Problem details
Leaving the pictures aside, repeat the entries exactly.

Data for this task START

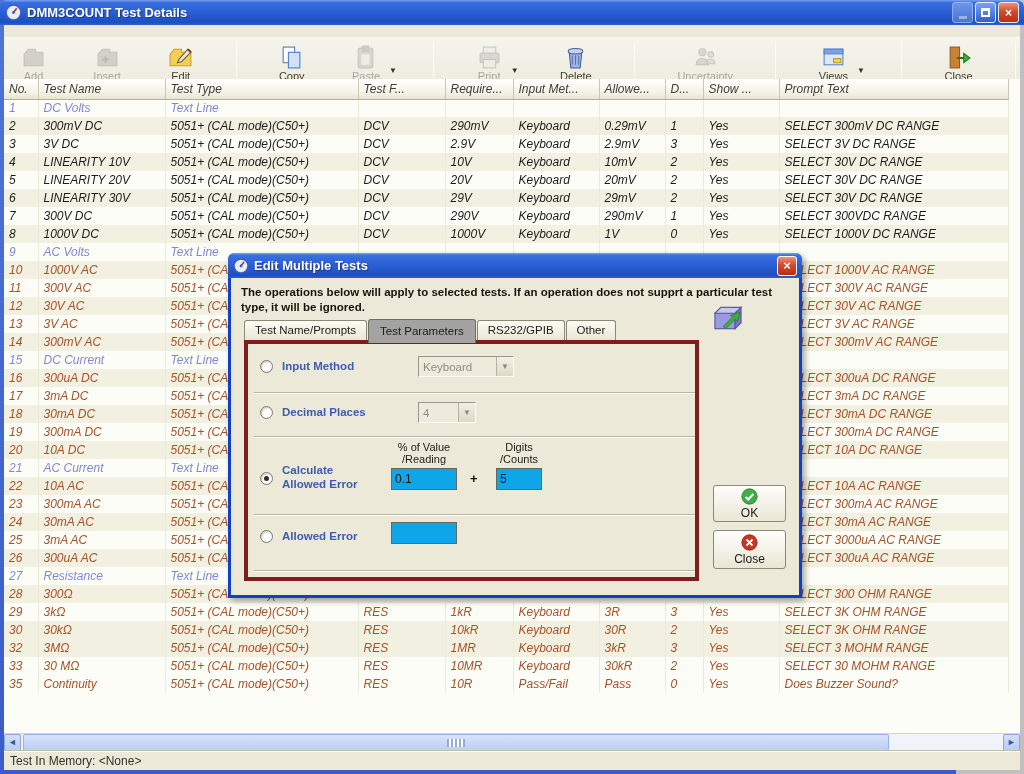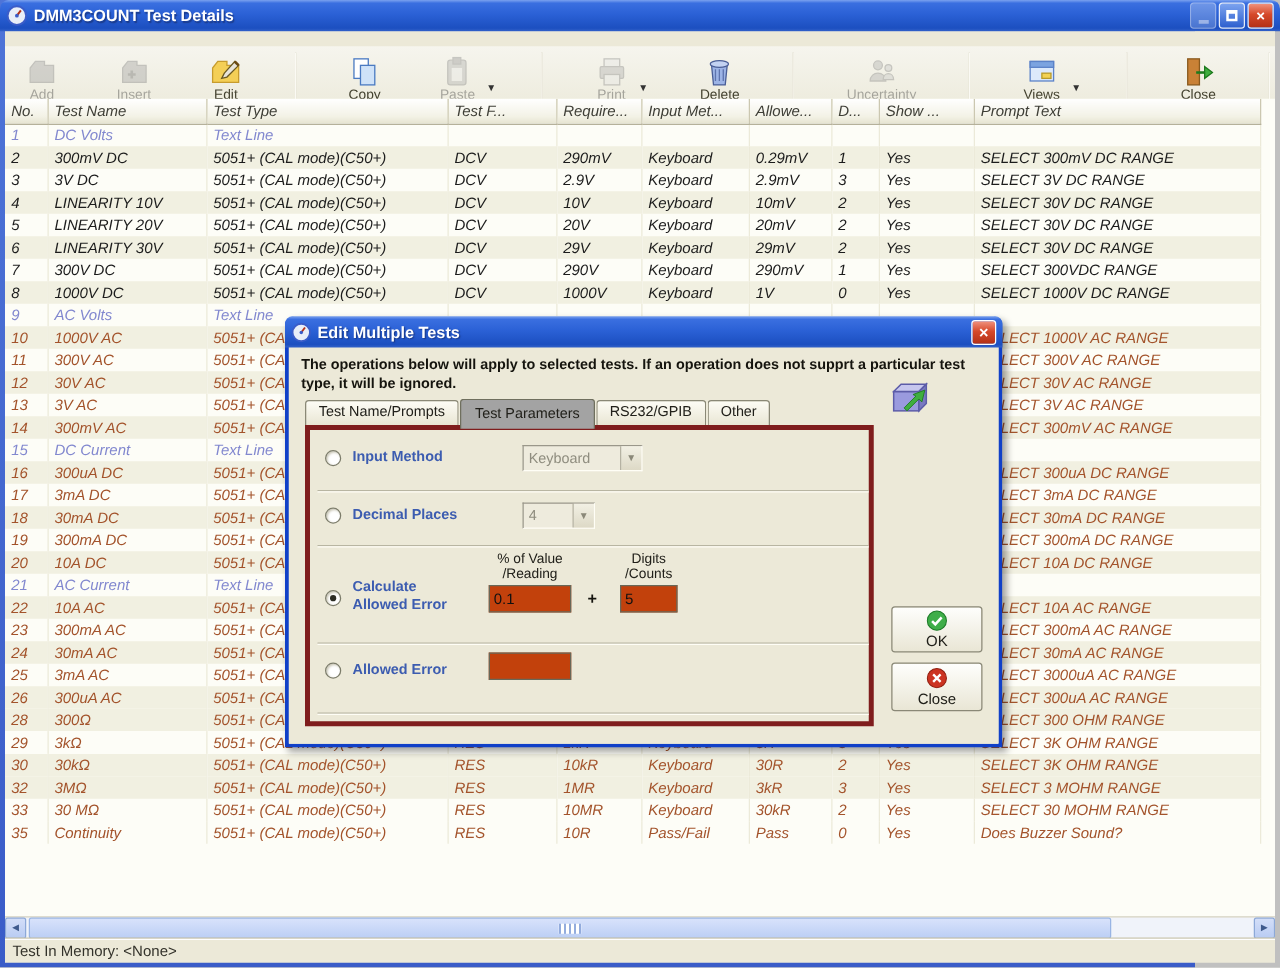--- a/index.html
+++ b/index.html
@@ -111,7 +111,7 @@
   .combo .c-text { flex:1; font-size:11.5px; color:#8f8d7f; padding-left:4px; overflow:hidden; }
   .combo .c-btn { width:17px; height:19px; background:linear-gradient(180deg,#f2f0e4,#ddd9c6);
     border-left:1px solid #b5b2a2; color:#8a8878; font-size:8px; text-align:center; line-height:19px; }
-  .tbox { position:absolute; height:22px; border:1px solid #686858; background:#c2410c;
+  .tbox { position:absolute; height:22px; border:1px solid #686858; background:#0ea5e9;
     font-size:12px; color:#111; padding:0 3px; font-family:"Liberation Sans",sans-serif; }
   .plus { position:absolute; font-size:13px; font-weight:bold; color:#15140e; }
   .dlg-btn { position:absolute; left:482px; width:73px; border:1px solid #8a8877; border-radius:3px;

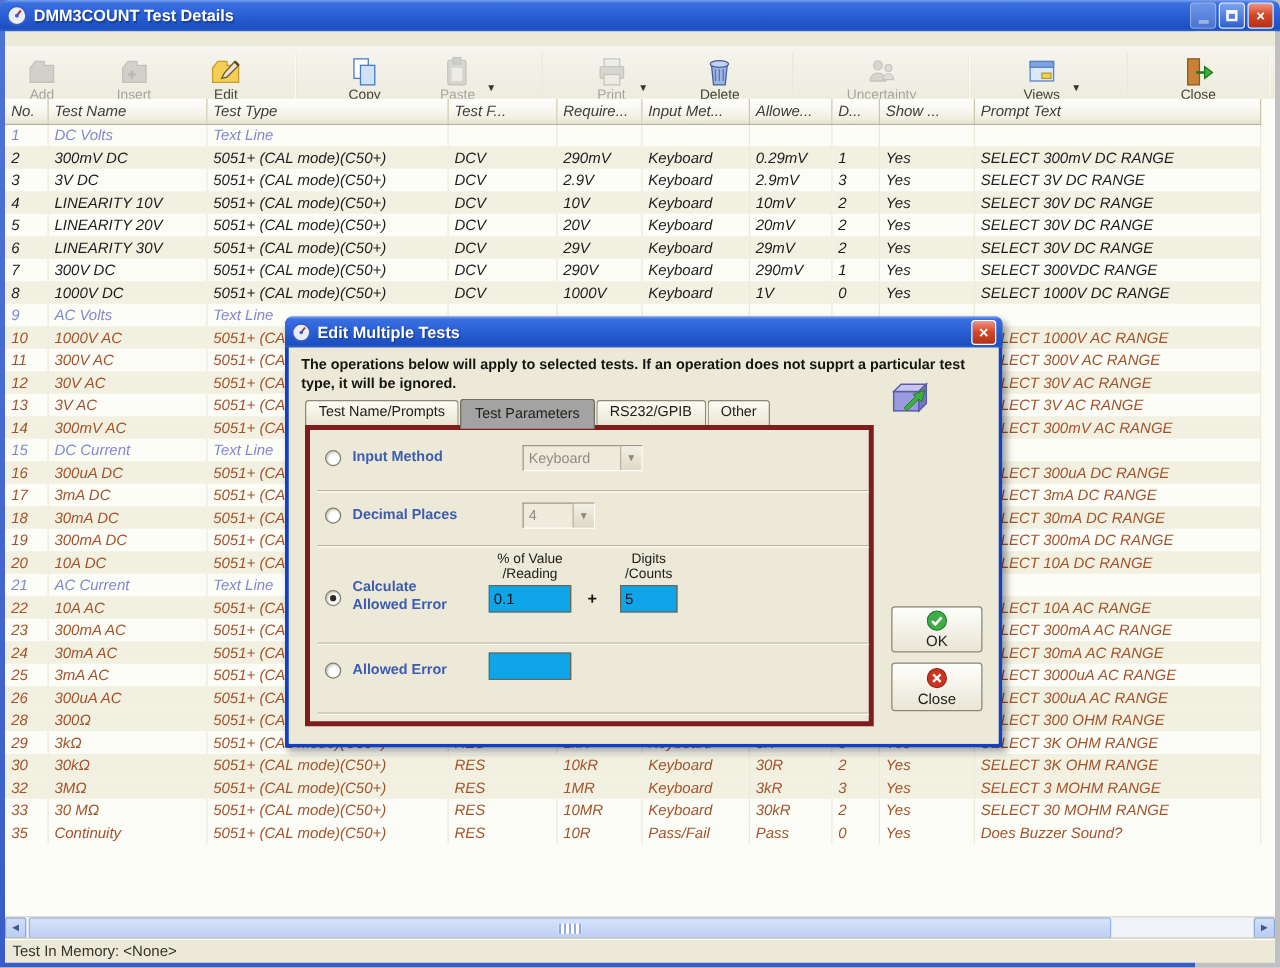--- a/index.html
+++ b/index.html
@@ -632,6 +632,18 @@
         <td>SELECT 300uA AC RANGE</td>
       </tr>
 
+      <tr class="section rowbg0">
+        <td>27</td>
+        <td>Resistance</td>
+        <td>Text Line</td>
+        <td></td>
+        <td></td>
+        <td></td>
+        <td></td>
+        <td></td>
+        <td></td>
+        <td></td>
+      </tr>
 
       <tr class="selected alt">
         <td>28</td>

Data for this task END

Task answer
--- a/index.html
+++ b/index.html
@@ -111,7 +111,7 @@
   .combo .c-text { flex:1; font-size:11.5px; color:#8f8d7f; padding-left:4px; overflow:hidden; }
   .combo .c-btn { width:17px; height:19px; background:linear-gradient(180deg,#f2f0e4,#ddd9c6);
     border-left:1px solid #b5b2a2; color:#8a8878; font-size:8px; text-align:center; line-height:19px; }
-  .tbox { position:absolute; height:22px; border:1px solid #686858; background:#c2410c;
+  .tbox { position:absolute; height:22px; border:1px solid #686858; background:#0ea5e9;
     font-size:12px; color:#111; padding:0 3px; font-family:"Liberation Sans",sans-serif; }
   .plus { position:absolute; font-size:13px; font-weight:bold; color:#15140e; }
   .dlg-btn { position:absolute; left:482px; width:73px; border:1px solid #8a8877; border-radius:3px;

--- a/index.html
+++ b/index.html
@@ -632,6 +632,18 @@
         <td>SELECT 300uA AC RANGE</td>
       </tr>
 
+      <tr class="section rowbg0">
+        <td>27</td>
+        <td>Resistance</td>
+        <td>Text Line</td>
+        <td></td>
+        <td></td>
+        <td></td>
+        <td></td>
+        <td></td>
+        <td></td>
+        <td></td>
+      </tr>
 
       <tr class="selected alt">
         <td>28</td>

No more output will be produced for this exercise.